Write down every entry once more, exactly as it reads.

Start of Block

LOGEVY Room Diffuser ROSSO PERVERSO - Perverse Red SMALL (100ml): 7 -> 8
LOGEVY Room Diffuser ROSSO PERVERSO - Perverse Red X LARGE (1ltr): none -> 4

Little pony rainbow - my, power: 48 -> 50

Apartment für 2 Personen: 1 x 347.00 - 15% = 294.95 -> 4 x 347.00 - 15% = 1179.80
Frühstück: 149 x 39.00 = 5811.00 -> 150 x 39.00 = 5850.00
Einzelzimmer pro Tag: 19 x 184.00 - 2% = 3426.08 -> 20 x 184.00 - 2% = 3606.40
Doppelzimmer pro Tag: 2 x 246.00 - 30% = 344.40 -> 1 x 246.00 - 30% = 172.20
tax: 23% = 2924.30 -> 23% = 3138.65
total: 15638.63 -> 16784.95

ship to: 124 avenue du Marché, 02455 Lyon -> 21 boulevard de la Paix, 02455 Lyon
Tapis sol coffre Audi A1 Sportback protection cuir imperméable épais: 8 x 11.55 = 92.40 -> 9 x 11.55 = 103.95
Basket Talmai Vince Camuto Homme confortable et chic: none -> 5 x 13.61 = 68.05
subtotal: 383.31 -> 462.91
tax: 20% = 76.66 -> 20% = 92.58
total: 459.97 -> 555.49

End of Block

*Result of the task*.
LOGEVY Room Diffuser ROSSO PERVERSO - Perverse Red SMALL (100ml): 7 -> 8
LOGEVY Room Diffuser ROSSO PERVERSO - Perverse Red X LARGE (1ltr): none -> 4

Little pony rainbow - my, power: 48 -> 50

Apartment für 2 Personen: 1 x 347.00 - 15% = 294.95 -> 4 x 347.00 - 15% = 1179.80
Frühstück: 149 x 39.00 = 5811.00 -> 150 x 39.00 = 5850.00
Einzelzimmer pro Tag: 19 x 184.00 - 2% = 3426.08 -> 20 x 184.00 - 2% = 3606.40
Doppelzimmer pro Tag: 2 x 246.00 - 30% = 344.40 -> 1 x 246.00 - 30% = 172.20
tax: 23% = 2924.30 -> 23% = 3138.65
total: 15638.63 -> 16784.95

ship to: 124 avenue du Marché, 02455 Lyon -> 21 boulevard de la Paix, 02455 Lyon
Tapis sol coffre Audi A1 Sportback protection cuir imperméable épais: 8 x 11.55 = 92.40 -> 9 x 11.55 = 103.95
Basket Talmai Vince Camuto Homme confortable et chic: none -> 5 x 13.61 = 68.05
subtotal: 383.31 -> 462.91
tax: 20% = 76.66 -> 20% = 92.58
total: 459.97 -> 555.49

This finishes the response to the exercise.